#### Records to use ####
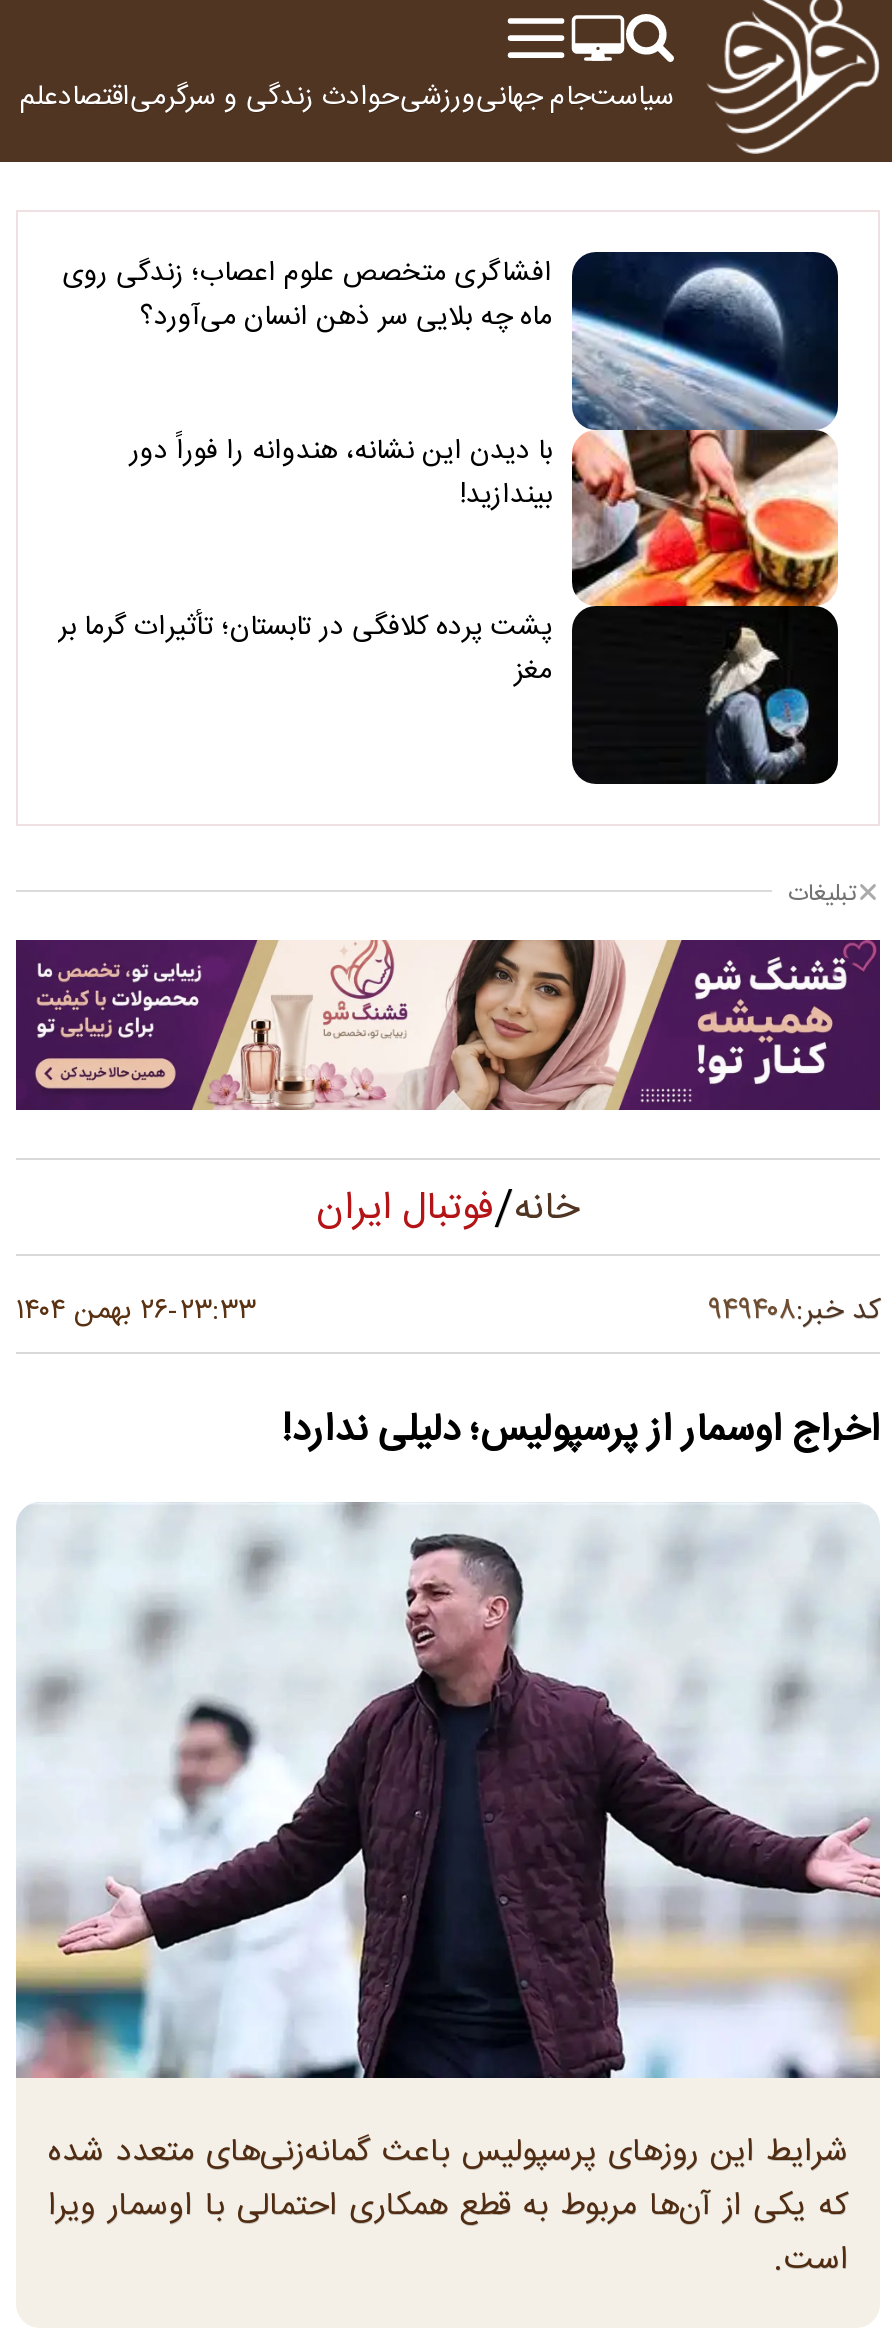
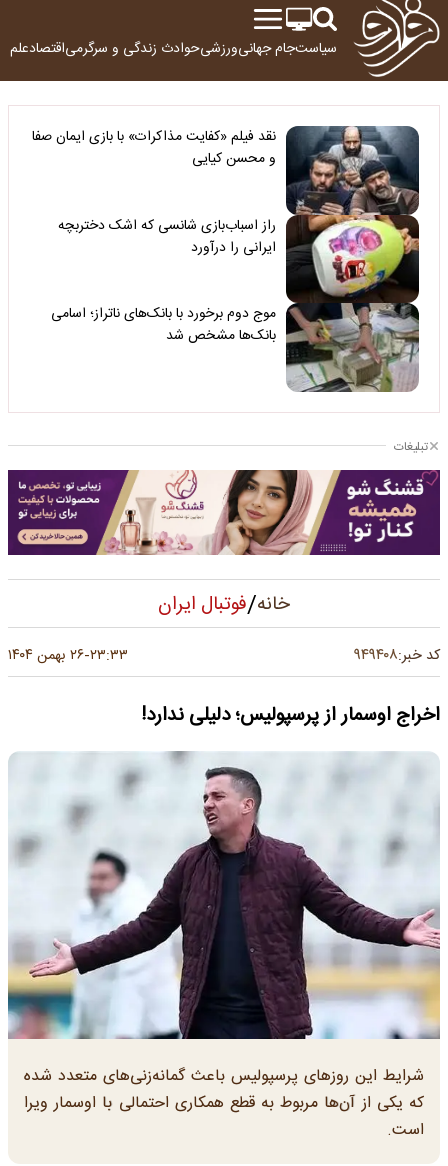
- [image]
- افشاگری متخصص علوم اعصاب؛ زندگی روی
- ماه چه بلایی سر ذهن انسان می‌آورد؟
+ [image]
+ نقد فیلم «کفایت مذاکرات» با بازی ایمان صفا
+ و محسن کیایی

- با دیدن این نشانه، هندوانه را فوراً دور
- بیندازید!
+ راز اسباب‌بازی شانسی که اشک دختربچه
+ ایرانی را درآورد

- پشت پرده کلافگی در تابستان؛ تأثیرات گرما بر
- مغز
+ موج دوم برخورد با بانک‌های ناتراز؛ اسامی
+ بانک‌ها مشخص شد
####
Task directions = Look through the entries above for the word "بانک". Say how many lines contain it, using only a number.

Finished exercise = 2